>>>>
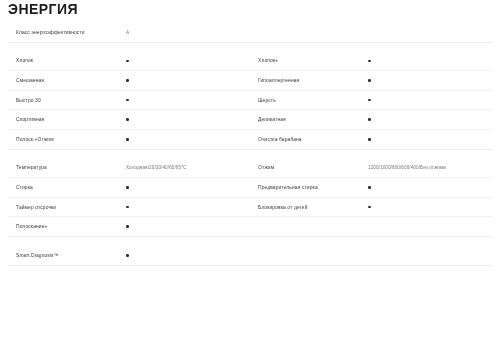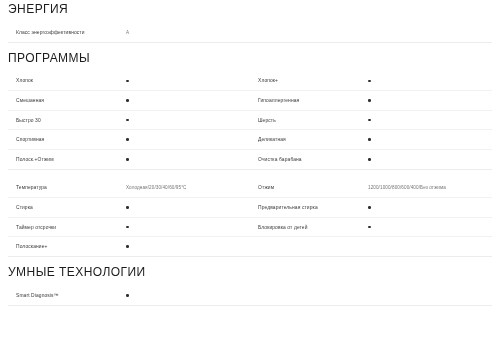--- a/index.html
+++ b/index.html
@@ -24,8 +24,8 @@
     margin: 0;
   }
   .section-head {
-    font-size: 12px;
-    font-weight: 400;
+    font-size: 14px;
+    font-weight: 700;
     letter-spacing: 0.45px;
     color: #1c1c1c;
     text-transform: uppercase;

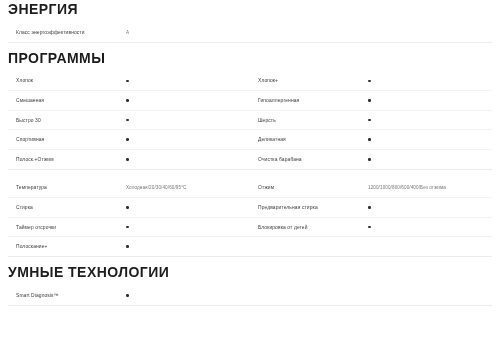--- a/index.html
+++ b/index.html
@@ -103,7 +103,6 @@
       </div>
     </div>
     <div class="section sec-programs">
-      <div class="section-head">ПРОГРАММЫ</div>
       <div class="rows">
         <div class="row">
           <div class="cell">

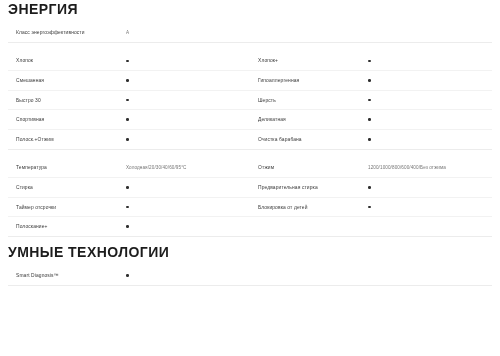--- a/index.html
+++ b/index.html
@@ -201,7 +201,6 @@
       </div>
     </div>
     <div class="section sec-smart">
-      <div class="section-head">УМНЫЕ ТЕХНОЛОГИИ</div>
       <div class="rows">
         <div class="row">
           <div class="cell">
<<<<
HOW TO COMPLETE THIS TASK - In the records above, some lines hold the word "class"; copy each such line.

COMPLETED TASK -
     <div class="section sec-programs">
-      <div class="section-head">ПРОГРАММЫ</div>
       <div class="rows">
         <div class="row">
           <div class="cell">
     <div class="section sec-smart">
-      <div class="section-head">УМНЫЕ ТЕХНОЛОГИИ</div>
       <div class="rows">
         <div class="row">
           <div class="cell">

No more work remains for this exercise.